Part II: The Preparation. While finding and getting a job abroad might seem like more work than the actual position, don’t slack off with formalities and don’t celebrate too early. You’re in the adult world now! International jobs don’t usually offer the same walkthroughs and packing lists as your high school exchange program or that volunteer placement you were part of last summer. Time to step up to the plate! Start off by doing the following:
- Organize your travel documents. Remember that visa we mentioned? Now it’s time for all the logistics. While you’re at it, check on your passport as well. Might wanna make a few copies, just to be safe.

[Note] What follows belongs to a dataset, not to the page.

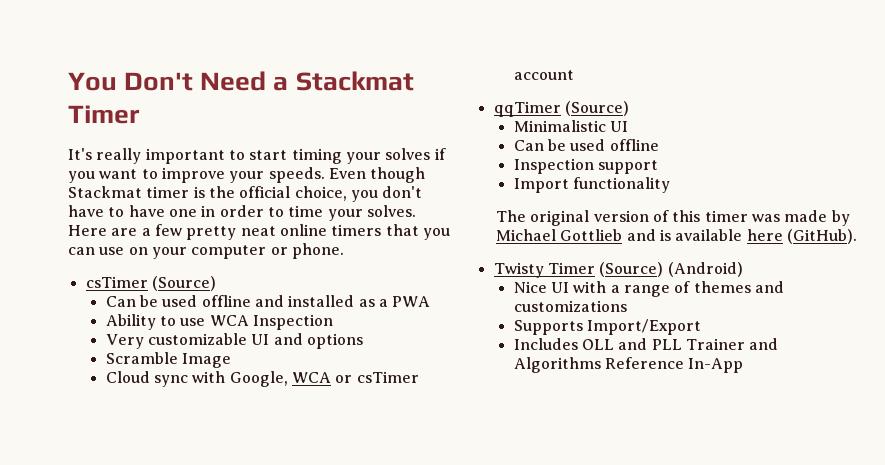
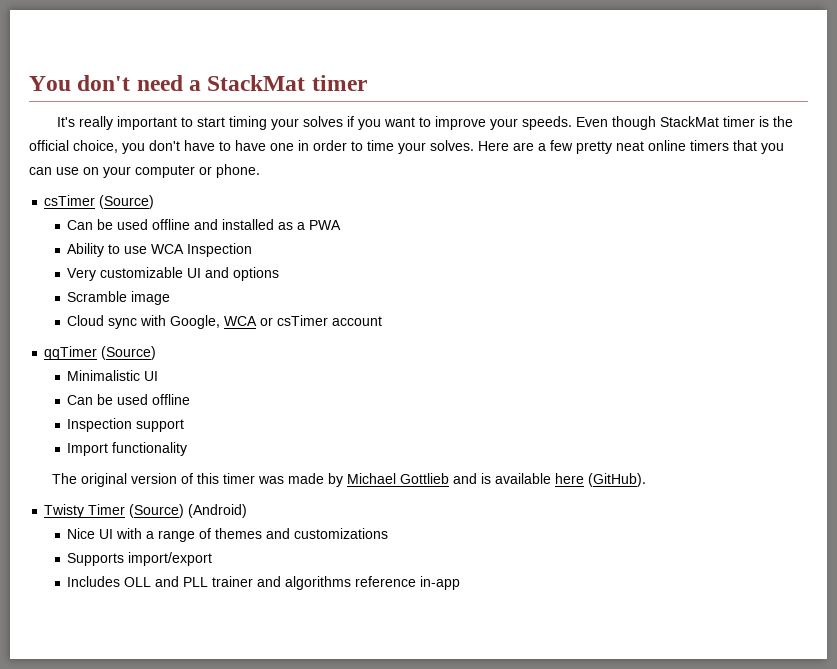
[124,71,414,91] [68,105,140,124] Don't Need a Stackmat Timer -> [77,75,367,91] don't need a StackMat timer
[68,186,142,198] Stackmat -> [660,116,720,127] StackMat
[182,353,232,368] Image -> [131,291,171,305] image
[587,319,702,335] Import/Export -> [128,552,213,566] import/export
[686,338,779,350] [513,357,744,373] Trainer and Algorithms Reference In-App -> [212,576,461,590] trainer and algorithms reference in-app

- Buy a pocket dictionary. If you are moving to a country where English is not the main language, brush up on the basic phrases and pick up a small dictionary. You might look dorky and touristy at times, but not everywhere offers wifi reception, and at times, asking for the ambulance is more important than keeping your cool.
- Health insurance? If it’s not offered through your employer, find out what options work best for you? It doesn’t hurt to have one last check-up at home either.
- Research. Good excuse to watch movies and read colorful blogs. Find out as much about your host country as possible. This will help you not only compile an effective packing list, but also get your mind to start thinking in a different way and ease the effects of culture shock.
Okay, now you can have that glass of bubbly to celebrate. A couple of drops of liquid courage aren’t a bad idea, especially when you get to…
Part III: Become a Superstar. You have a job abroad, you’ve crossed an international border, and you are ready to rock this new endeavor. So, now you have to:
- Show up on time. Make a good first impression…and maintain it.
- Come prepared. Do your homework, bring necessary supplies, and focus your mind.
- Say SI! Make the most of the experience. Accept invitations, try new things, get out there.
- Network like crazy. Talk to everyone, get involved with projects and volunteer opportunities, and make best friends. Hopefully, these new relationships will last past your visa expiration date.
Whether you are working on a TEFL certificate in Thailand or making use of a working holiday visa, a little bit of preparation and a lot of enthusiasm will reward you with an experience that will sparkle on your resume. Build your characters and establish international relationships while honing skills and adapting cultures you can bring back home with you…unless you get inspired to apply for permanent residence abroad!